Content revision data
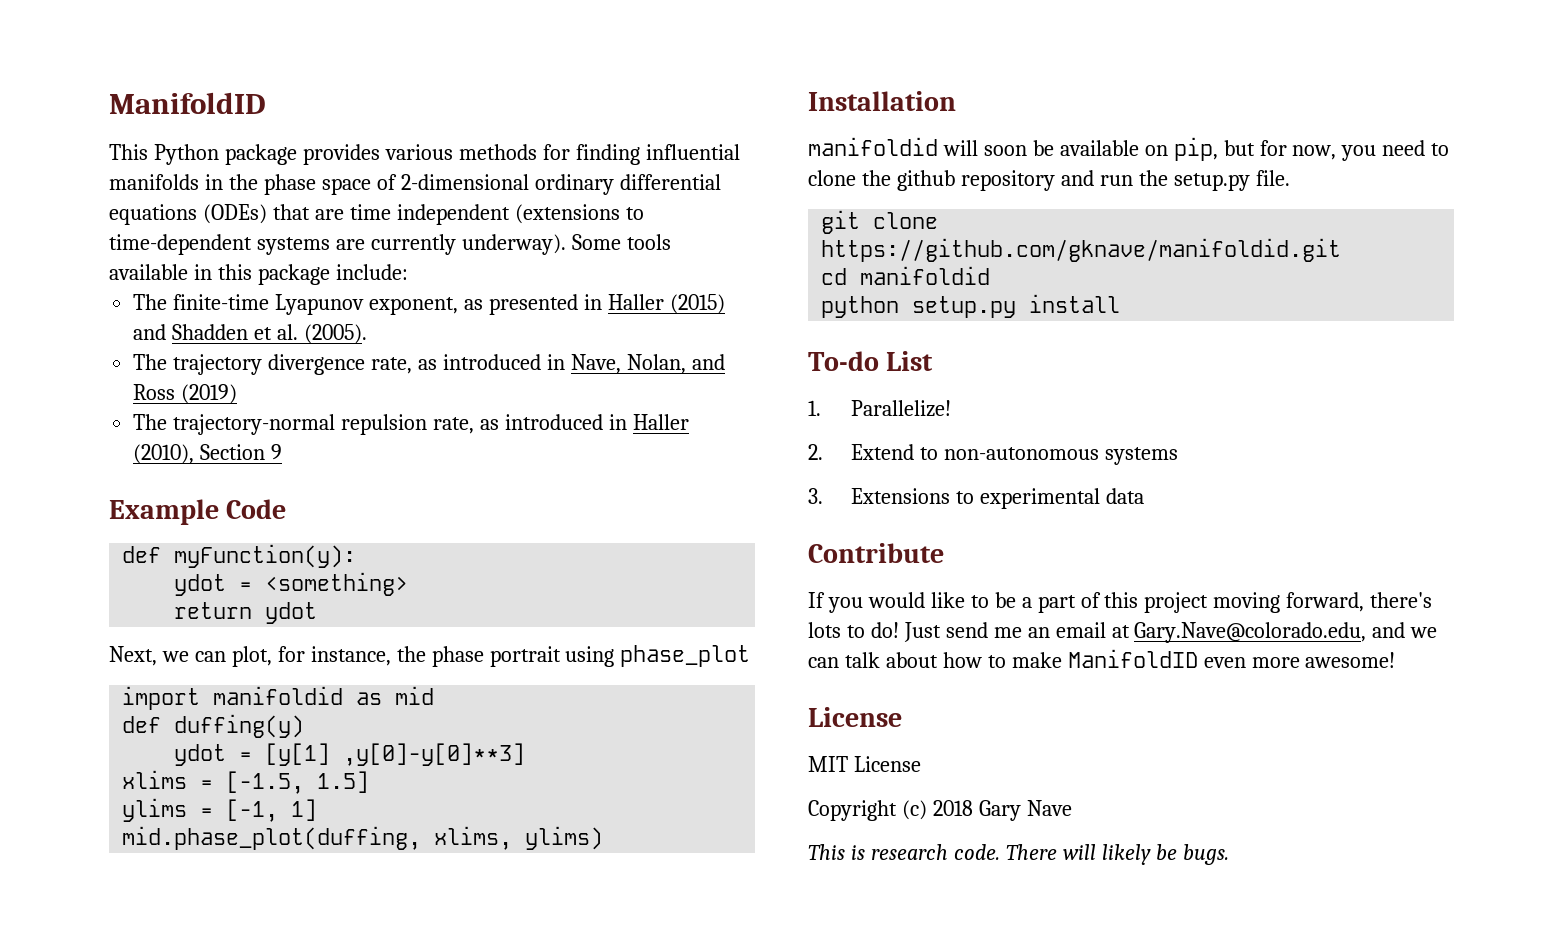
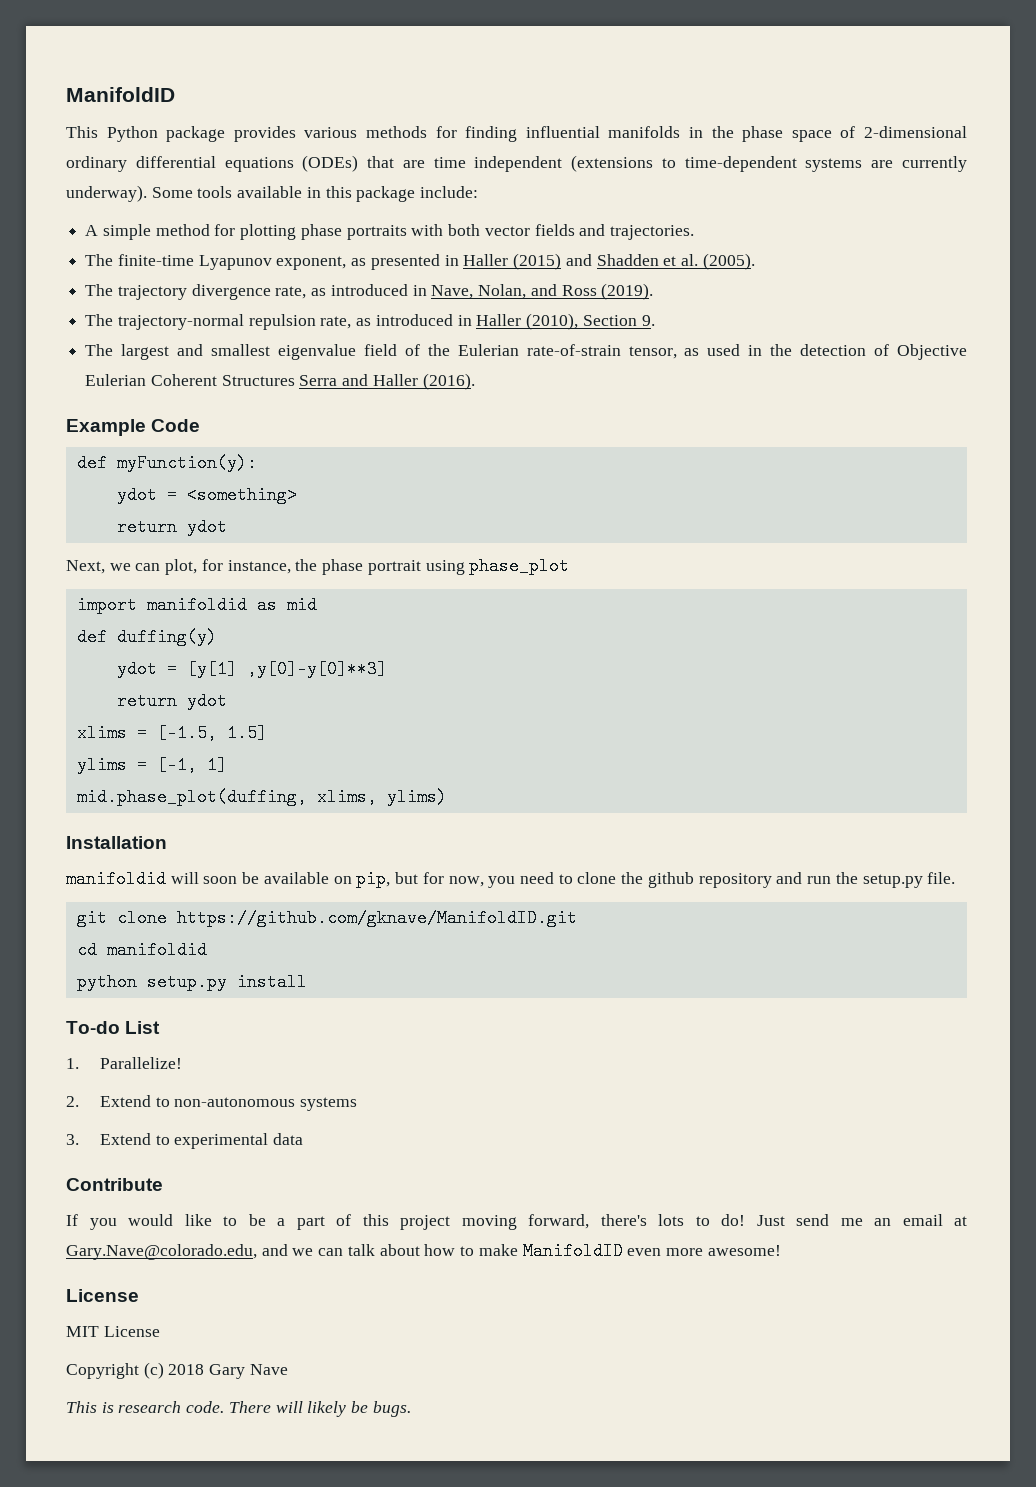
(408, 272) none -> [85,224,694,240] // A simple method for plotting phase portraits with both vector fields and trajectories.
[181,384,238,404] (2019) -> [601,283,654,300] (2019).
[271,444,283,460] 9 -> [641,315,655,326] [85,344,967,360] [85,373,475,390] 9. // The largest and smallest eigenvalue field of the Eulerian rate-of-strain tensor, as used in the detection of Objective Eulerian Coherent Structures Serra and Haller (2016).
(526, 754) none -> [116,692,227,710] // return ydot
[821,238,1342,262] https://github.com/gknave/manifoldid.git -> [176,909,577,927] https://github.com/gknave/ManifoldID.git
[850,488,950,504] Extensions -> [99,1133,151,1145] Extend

_Prompt_. All that is wanted is the set of lines from the one with "(526, 754) none" through the last line of the entries, both included, output exactly.

_Task solution_.
(526, 754) none -> [116,692,227,710] // return ydot
[821,238,1342,262] https://github.com/gknave/manifoldid.git -> [176,909,577,927] https://github.com/gknave/ManifoldID.git
[850,488,950,504] Extensions -> [99,1133,151,1145] Extend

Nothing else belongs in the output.